* Instructions for the task
Copy exactly the lines of the data below that run from the line holding "- The latest" through the line holding "- This proposal", both ends included.

* Stored data
====================
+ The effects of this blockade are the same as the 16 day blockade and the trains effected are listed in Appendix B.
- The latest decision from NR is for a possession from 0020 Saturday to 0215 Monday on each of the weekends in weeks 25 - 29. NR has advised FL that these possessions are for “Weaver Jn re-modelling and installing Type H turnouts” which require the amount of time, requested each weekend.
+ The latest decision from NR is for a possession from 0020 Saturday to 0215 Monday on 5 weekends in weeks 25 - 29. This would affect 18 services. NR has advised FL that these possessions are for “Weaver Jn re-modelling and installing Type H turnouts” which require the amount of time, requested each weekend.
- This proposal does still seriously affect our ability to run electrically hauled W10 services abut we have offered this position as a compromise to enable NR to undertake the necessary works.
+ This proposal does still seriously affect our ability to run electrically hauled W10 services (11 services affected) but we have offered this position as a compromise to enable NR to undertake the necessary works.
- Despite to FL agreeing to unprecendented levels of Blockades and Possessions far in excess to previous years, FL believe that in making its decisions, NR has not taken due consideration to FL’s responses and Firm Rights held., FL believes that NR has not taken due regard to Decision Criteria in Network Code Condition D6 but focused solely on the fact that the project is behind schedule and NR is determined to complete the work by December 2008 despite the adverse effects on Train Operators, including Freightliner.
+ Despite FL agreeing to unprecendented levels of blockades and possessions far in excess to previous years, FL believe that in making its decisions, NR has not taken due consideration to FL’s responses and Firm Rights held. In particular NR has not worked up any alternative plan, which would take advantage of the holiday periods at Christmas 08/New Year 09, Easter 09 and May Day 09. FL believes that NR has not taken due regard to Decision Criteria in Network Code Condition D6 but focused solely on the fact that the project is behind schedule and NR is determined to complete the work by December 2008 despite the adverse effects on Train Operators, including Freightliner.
====================
* Task output
- The latest decision from NR is for a possession from 0020 Saturday to 0215 Monday on each of the weekends in weeks 25 - 29. NR has advised FL that these possessions are for “Weaver Jn re-modelling and installing Type H turnouts” which require the amount of time, requested each weekend.
+ The latest decision from NR is for a possession from 0020 Saturday to 0215 Monday on 5 weekends in weeks 25 - 29. This would affect 18 services. NR has advised FL that these possessions are for “Weaver Jn re-modelling and installing Type H turnouts” which require the amount of time, requested each weekend.
- This proposal does still seriously affect our ability to run electrically hauled W10 services abut we have offered this position as a compromise to enable NR to undertake the necessary works.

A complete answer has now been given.